Taken together, the quantitative and qualitative analyses converge on the conclusion that objectlikeness ratings and semantic set size are capturing different properties of the nonobjects. Objectlikeness ratings seem to capture something about the plausibility or typicality of the nonobject in the real world; whereas, semantic set size seems to capture similarity to known objects, features, and functions.
Table 3 displays the means, standard deviations, and range of neighbor strength for the four strongest neighbors for adults and children. Only the four strongest neighbors were examined because the smallest semantic set size was four neighbors. Thus, cutting off the strength analysis at four neighbors avoided missing data. For the full set of 88 nonobjects, adult semantic set size was significantly negatively correlated with adult neighbor strength of the first strongest, r (1, 88) = −0.68, p < 0.0001, r2 = 0.46, and second strongest neighbors, r (1, 88) = −0.34, p = 0.001, r2 = 0.11. In contrast, adult semantic set size was positively, but not significantly, correlated with adult neighbor strength for the third strongest, r (1, 88) = 0.03, p > 0.70, r2 < 0.01, and fourth strongest neighbors, r (1, 88) = 0.04, p > 0.70, r2 < 0.01.

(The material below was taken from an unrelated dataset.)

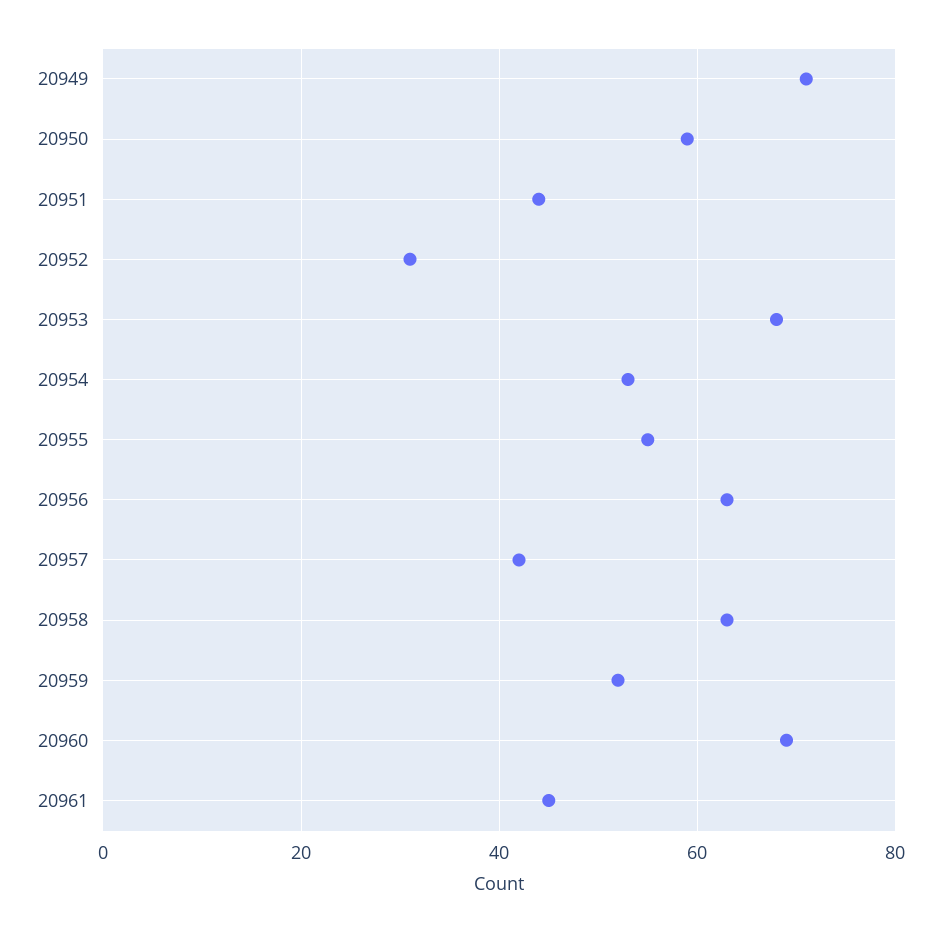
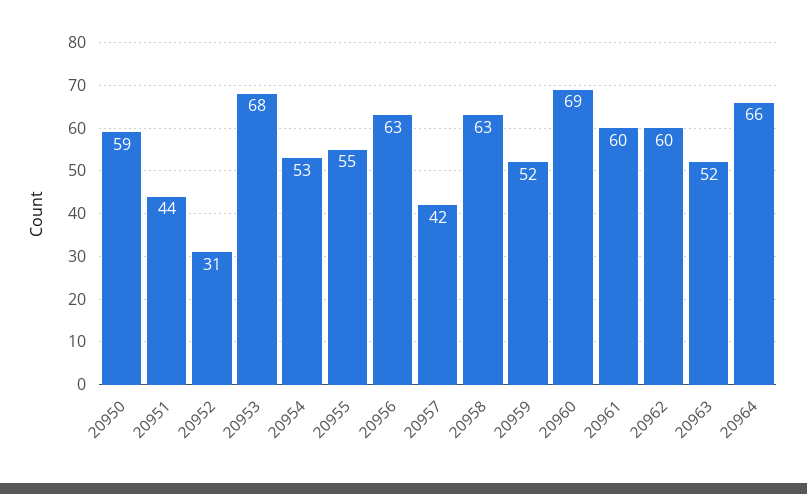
20949: 70 -> none
20961: 45 -> 60
20962: none -> 60
20963: none -> 52
20964: none -> 66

Analysis of the adult data for the subset of 47 nonobjects yielded similar findings: r (1, 47) = −0.76, p < 0.0001, r2 = 0.58 for adult semantic set size and strength of first neighbor; r (1, 47) = −0.39, p < 0.01, r2 = 0.15 for second neighbor; r (1, 47) = 0.13, p > 0.30, r2 = 0.02 for third neighbor; r (1, 47) = 0.10, p > 0.50, r2 = 0.01 for fourth neighbor. This is illustrated in Table 4, which reports the neighbor strength for the first through fourth strongest neighbors for words with many versus few semantic neighbors as defined by a median split of adult semantic set size. For adults, nonobjects with many semantic neighbors (i.e., higher semantic set size) tended to have significantly weaker first neighbors than nonobjects with fewer semantic neighbors (i.e., lower semantic set size), t (36) = 4.95, p < 0.001 (Note that adjusted degrees of freedom are reported because the assumption of equal variances for this t-test was not met). Comparison of second, third, and fourth strongest neighbors showed no significant difference between nonobjects with many versus few semantic neighbors, all t (45) < 2.0, all p > 0.08, although there was a trend for nonobjects with many semantic neighbors to have weaker second neighbors than nonobjects with fewer semantic neighbors.

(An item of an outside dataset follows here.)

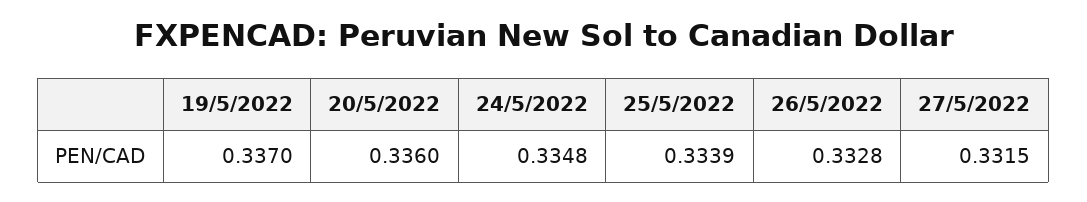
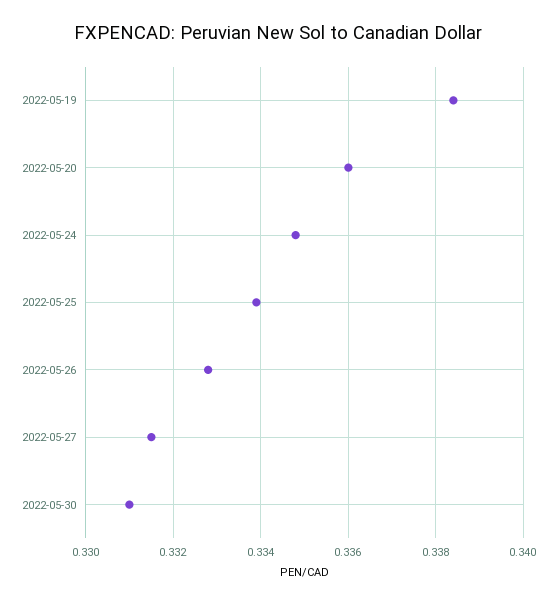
19/5/2022: 0.337 -> 0.3385
2022-05-30: none -> 0.331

The pattern for children was relatively similar. Child semantic set size was significantly negatively correlated with child neighbor strength of the first strongest neighbor r (1, 47) = −0.50, p < 0.0001, r2 = 0.25. The correlation between child semantic set size and neighbor strength was negative but not significant for the second strongest neighbor, r (1, 47) = −0.14, p > 0.30, r2 = 0.02. Finally, the correlation between child semantic set size and neighbor strength was positive for the third and fourth strongest neighbors, and was significant for the fourth strongest neighbor: r (1, 47) = 0.11, p > 0.40, r2 = 0.01 for third strongest neighbor; r (1, 47) = 0.34, p = 0.02, r2 = 0.12 for fourth strongest neighbor. As illustrated in Table 4, nonobjects with many child semantic neighbors (i.e., higher semantic set size) tended to have significantly weaker first neighbors than nonobjects with fewer child semantic neighbors (i.e., lower semantic set size), t (34) = 3.83, p = 0.001. Comparison of second, third, and fourth strongest neighbors showed no significant difference between nonobjects with many versus few semantic neighbors, all t (45) < 1.8, all p > 0.07, although there was a trend for nonobjects with many semantic neighbors to have weaker second neighbors than nonobjects with fewer semantic neighbors.

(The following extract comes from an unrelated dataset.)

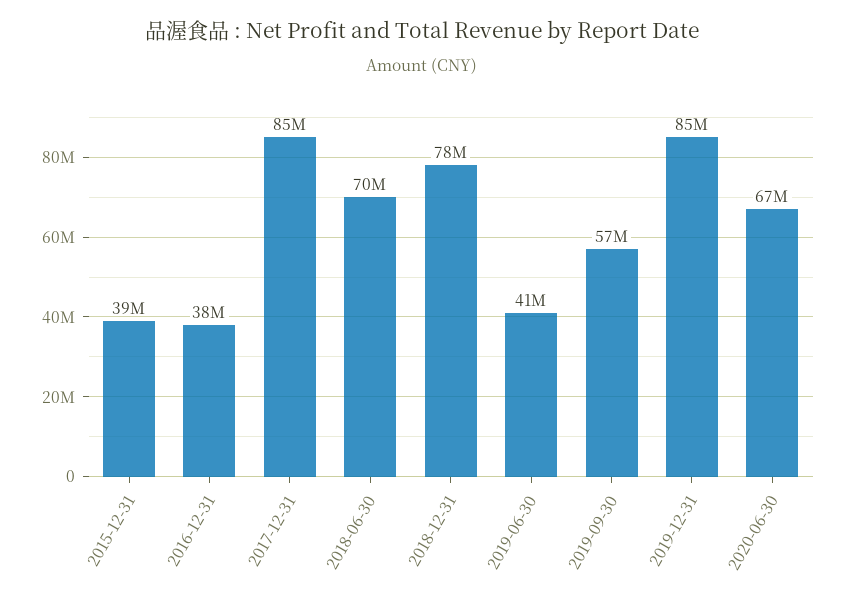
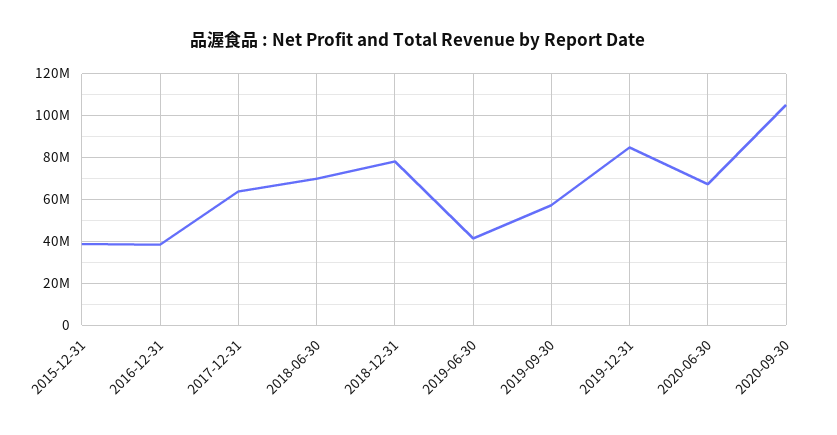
2017-12-31: 85000000 -> 65000000
2020-09-30: none -> 105000000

Taken together, the structure of the semantic neighborhoods of novel words with many versus few neighbors differs in terms of the strength of the first (and possibly second) strongest neighbors for both adults and children, and this will need to be taken in consideration when interpreting results from future research using these nonobjects.
All analyses of the overlap between adult and child semantic set size focus on only the subset of 47 nonobjects that were administered to both adults and children. Three levels of overlap were examined: relative ranking, number of neighbors, and neighbor identity.
Adult semantic set size was significantly positively correlated with child semantic set size, r (1, 47) = 0.33, p < 0.05, r2 = 0.11. Specifically, as adult semantic set size increased so too did child semantic set size. Thus, we might expect that nonobjects with many semantic neighbors based on adult responses also would have many semantic neighbors based on child responses. Likewise, nonobjects with small adult semantic set sizes would likely have small child semantic set sizes.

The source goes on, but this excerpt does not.